In order to build wealth, you need to get rid of debt — particulary high-interest debt.

There are several ways to do this, but Ramsey suggests the snowball method. According to experts, the debt snowball method requires you to pay off the smallest debt first, then slowly repay all money owed, until the last debt to repay is the largest debt you owe. This method is different than the avalanche method — a debt repayment strategy that focuses on repaying your highest-interest debt first, before tackling the next high-cost debt, until all debt is repaid.

Ramsey prefers the snowball method over the avalanche method because he believes it’s better for morale. The idea is that you're more likely to stick to the task of repaying debt if you feel motivated — and successfully repaying a debt is great motivation to repay another debt.
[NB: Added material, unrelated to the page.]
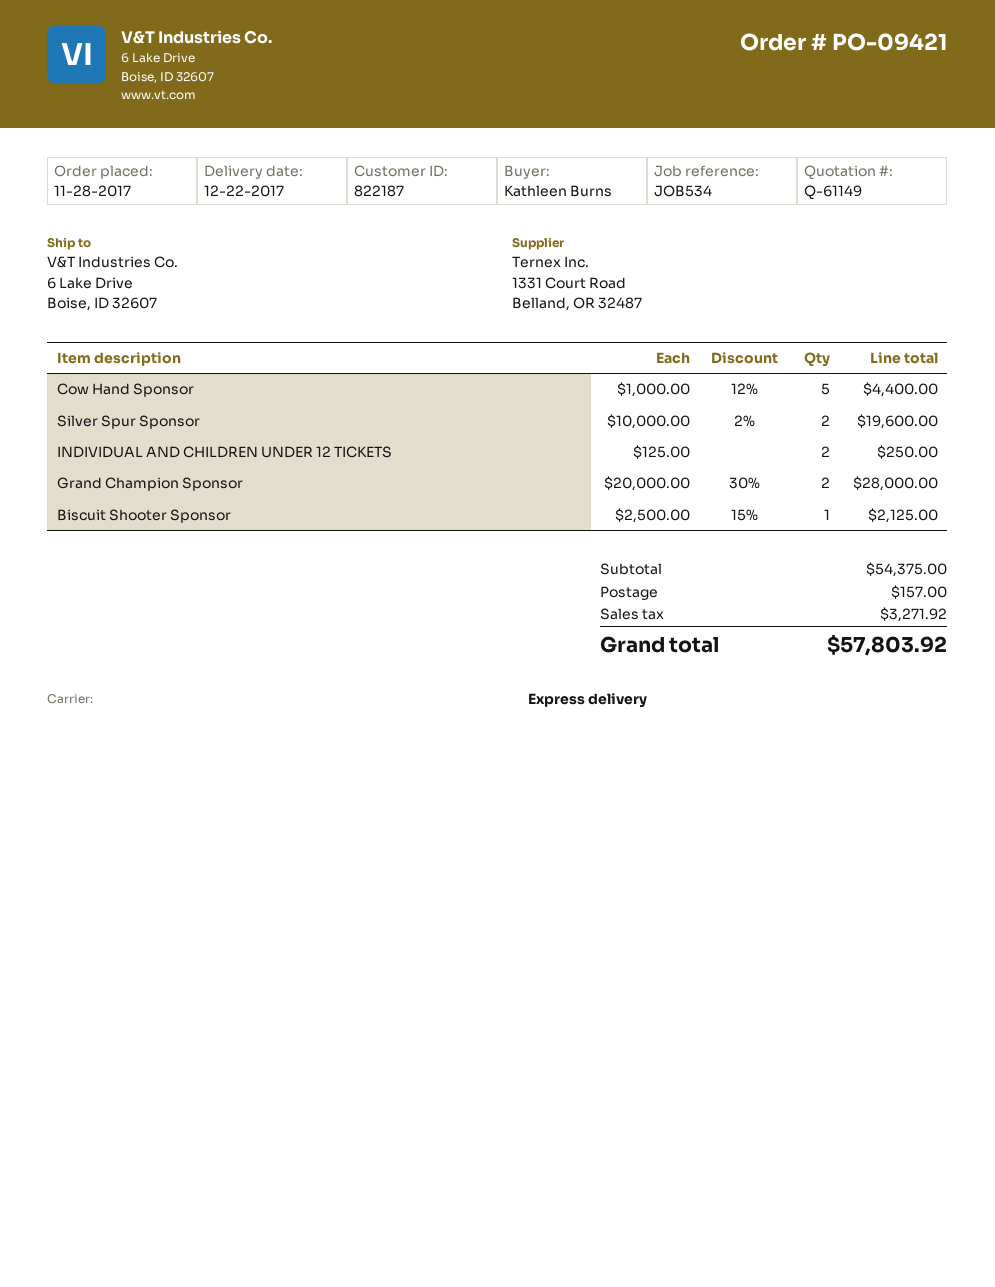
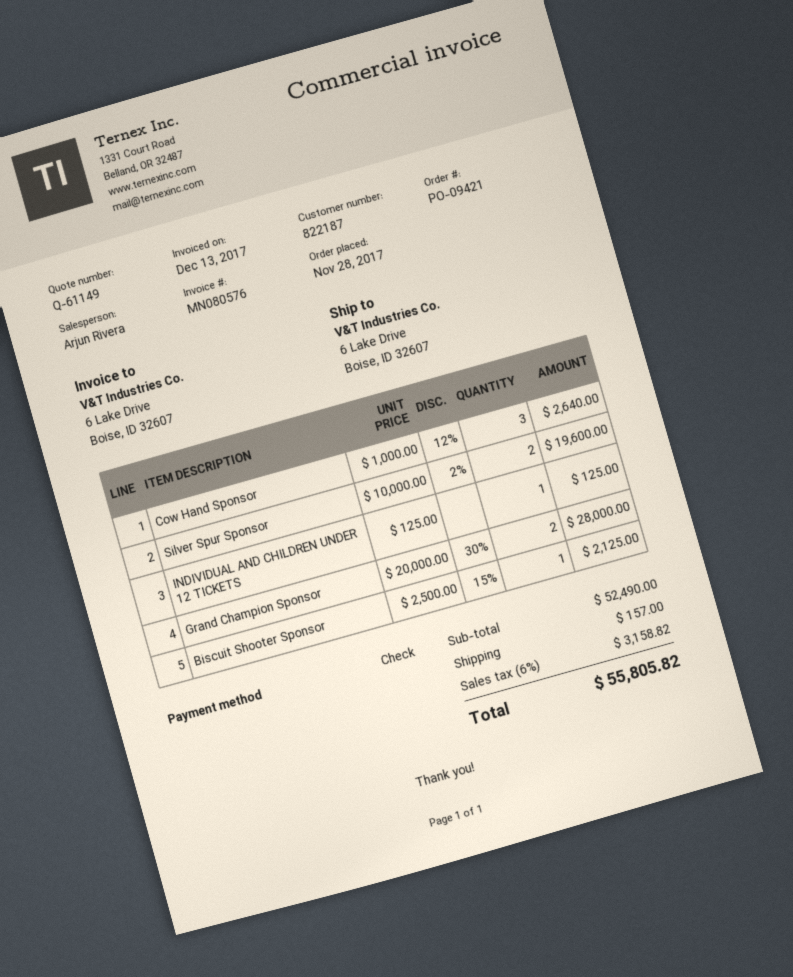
Cow Hand Sponsor: 5 x 1000.00 - 12% = 4400.00 -> 3 x 1000.00 - 12% = 2640.00
INDIVIDUAL AND CHILDREN UNDER 12 TICKETS: 2 x 125.00 = 250.00 -> 1 x 125.00 = 125.00
subtotal: 54375.00 -> 52490.00
tax: 3271.92 -> 3158.82
total: 57803.92 -> 55805.82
Step 3: Build an emergency fund

With a budget in place and your debt paid off, you should now have extra funds that you can set aside in an emergency fund. Creating an emergency fund should be a priority according to Ramsey, as it allows you to avoid costly debt should you run into financial troubles. For instance, if you experience a job loss, a medical emergency or a large homeowner expense, such as a broken furnace, this emergency fund can help you avoid costly debt.

The amount set aside in an emergency fund will differ from person to person, based on living expenses. Many experts agree it should be enough to cover all your living costs for three to six months.

According to Ramsey, an emergency fund should be prioritized over investing because otherwise, should you need those emergency finances, you’ll just end up taking them from your investments anyway.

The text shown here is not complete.